**Assignment:**
Return each line of the listing that has the word "help" in it.

═════ Given information ═════

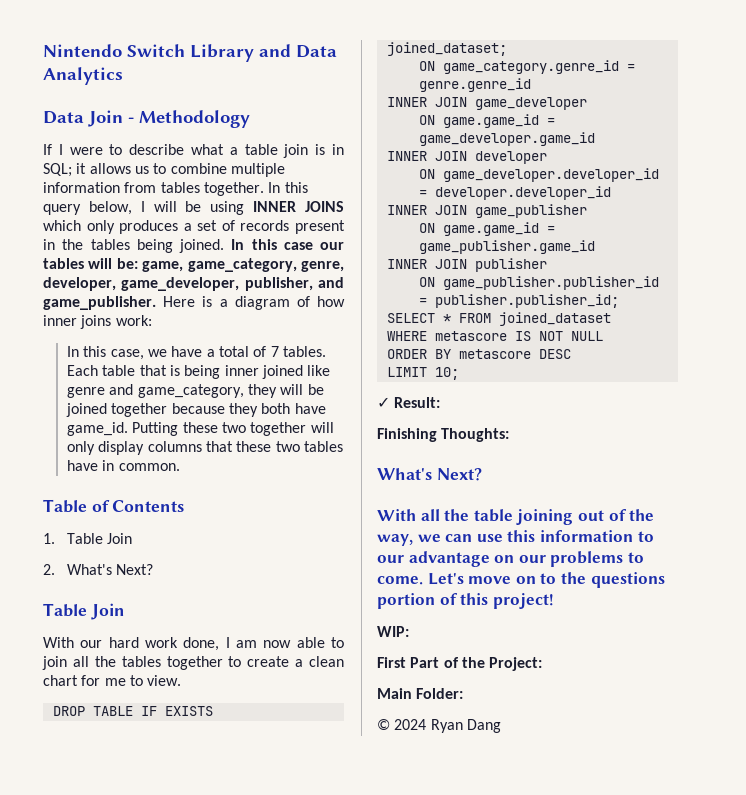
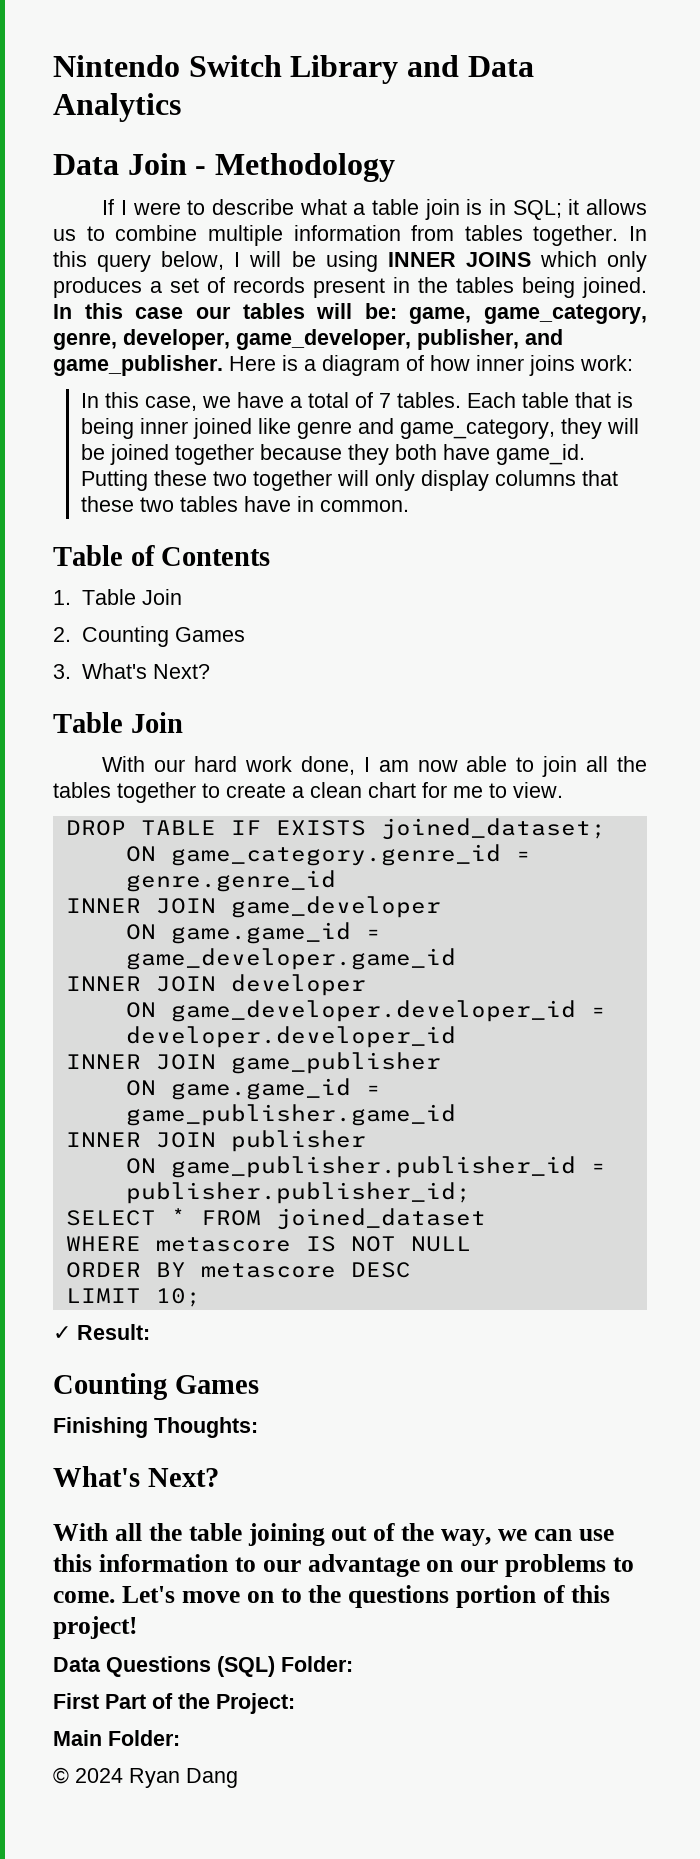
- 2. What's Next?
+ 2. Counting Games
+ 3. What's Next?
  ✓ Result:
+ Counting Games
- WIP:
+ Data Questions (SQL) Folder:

═════
═════ Given information ═════

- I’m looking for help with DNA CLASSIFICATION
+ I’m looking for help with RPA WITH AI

═════
═════ Given information ═════

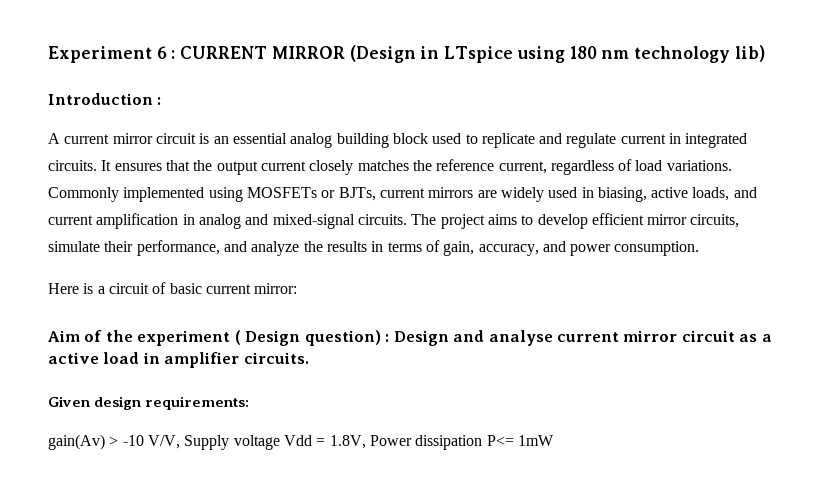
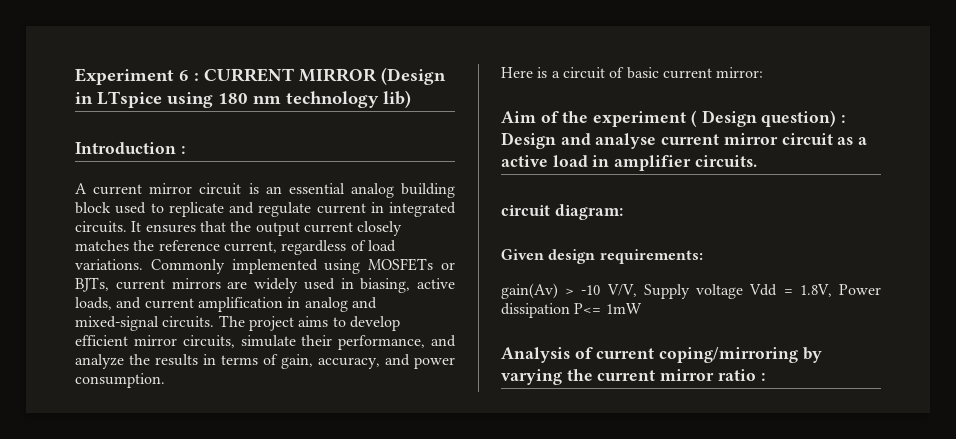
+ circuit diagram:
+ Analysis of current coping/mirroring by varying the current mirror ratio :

═════

**Answer section:**
- I’m looking for help with DNA CLASSIFICATION
+ I’m looking for help with RPA WITH AI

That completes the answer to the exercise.